Ceftaroline, the active metabolite of ceftaroline fosamil, is a beta-lactam of the cephalosporin class, with antibacterial activity against aerobic and anaerobic gram-positive and aerobic gram-negative bacteria, which are associated with skin and respiratory infections. Ceftaroline exhibits broad-spectrum antibacterial activity against important skin pathogens, according to its manufacturer, Cerexa Inc., a subsidiary of Forest Laboratories Inc.
Cerexa has proposed that ceftaroline fosamil for injection be approved for the treatment of adults with complicated skin and skin structure infections (cSSSI), caused by susceptible isolates of gram-positive and gram-negative microorganisms, including methicillin-resistant Staphylococcus aureus (MRSA). Earlier in the day, the same panel also unanimously agreed that the drug had been shown to be safe and effective in treating community-acquired bacterial pneumonia (CABP). But the proposed CABP indication did not include infections caused by MRSA. These infections were not studied in the CABP trials, a fact that several panelists emphasized should be explained in the drug’s label, to avoid confusion among clinicians.
The proposed cSSSI dose is 600 mg administered intravenously every 12 hours for 5-14 days, with a lower dose for people with moderate to severe renal impairment.
In two identically designed multinational, double-blind, noninferiority phase III studies of almost 1,400 patients with a variety of cSSSI, patients were randomized to treatment with ceftaroline monotherapy (at the proposed dose for 5-14 days), or vancomycin (1 g IV every 12 hours) plus aztreonam (1 g IV every 12 hours) for 5-14 days. Criteria for enrollment included the need to be hospitalized or treated in an emergency department or urgent care setting, and the expectation that at least 5 days of intravenous antimicrobial treatment would be required.

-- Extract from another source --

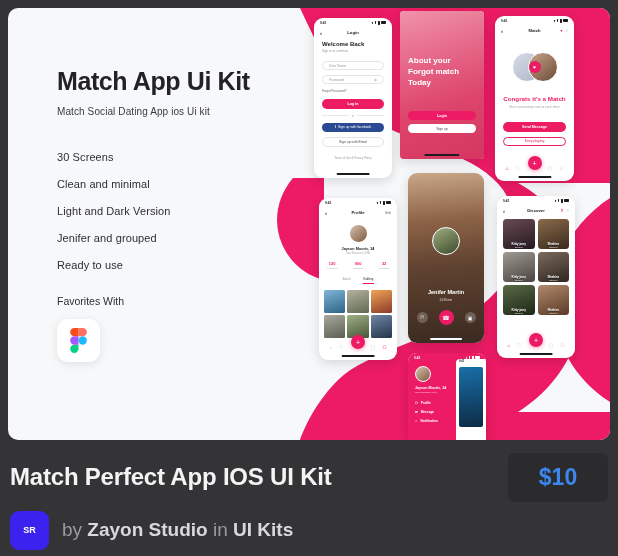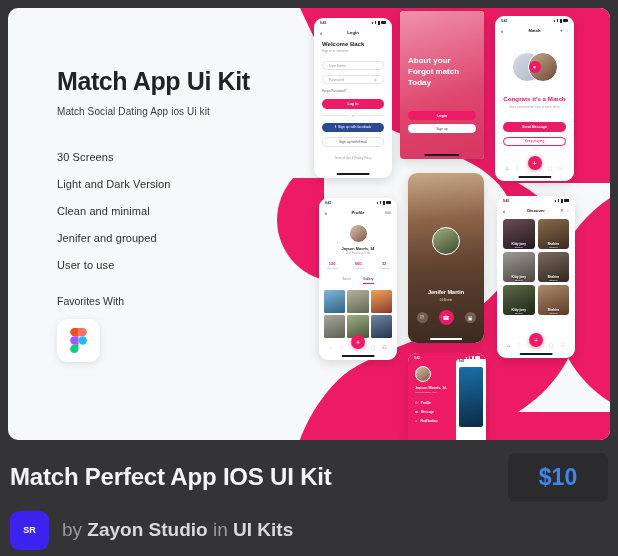"Light and Dark Version" li { order: before "Clean and minimal" -> after "Clean and minimal" }
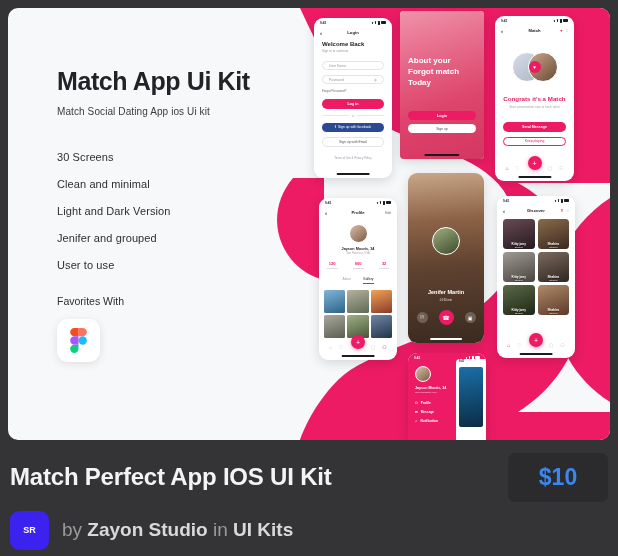"User to use" li { text: User -> Ready }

About 78% of patients had S. aureus infections; of those, 45%-49% had methicillin-sensitive S. aureus (MSSA) infections and about 29%-33% had MRSA infections.
The primary end point was the clinical cure rate (total resolution of signs and symptoms or improvement to the extent that no more antibiotics were needed) 8-15 days after the end of therapy. Among those who had received at least one dose in the two studies, the clinical cure rate was about 86% in both groups. The clinical cure rate for infections caused by S. aureus, the most common pathogen, was almost 89% among those on ceftaroline, compared with 87% of those on the comparator therapy. For methicillin-sensitive S. aureus (MSSA) infections, the cure rate was 90% in both the ceftaroline-treated patients and among those on the comparator therapy. For MRSA infections, the clinical cure rate was nearly 87% among those on ceftaroline, compared with 82% of those on vancomycin plus aztreonam.
The most common adverse events in both treatment groups were nausea, headache, and diarrhea. The rate of serious adverse events was low in both groups, at about 4%, as were the rates of adverse events resulting in discontinuation of the drug of study (3% among those on ceftaroline and almost 5% among those on the comparator treatment).
One issue raised by panelists was why a weight-based dosing regimen for vancomycin had not been used in the study.
The company is planning to conduct several pediatric studies of the drug.
The FDA usually follows the recommendations of its advisory panels. Panel members have been cleared of potential conflicts of interest by the FDA prior to the meeting. Occasionally, the FDA grants a waiver to a panelist with a conflict of interest, but not at this meeting.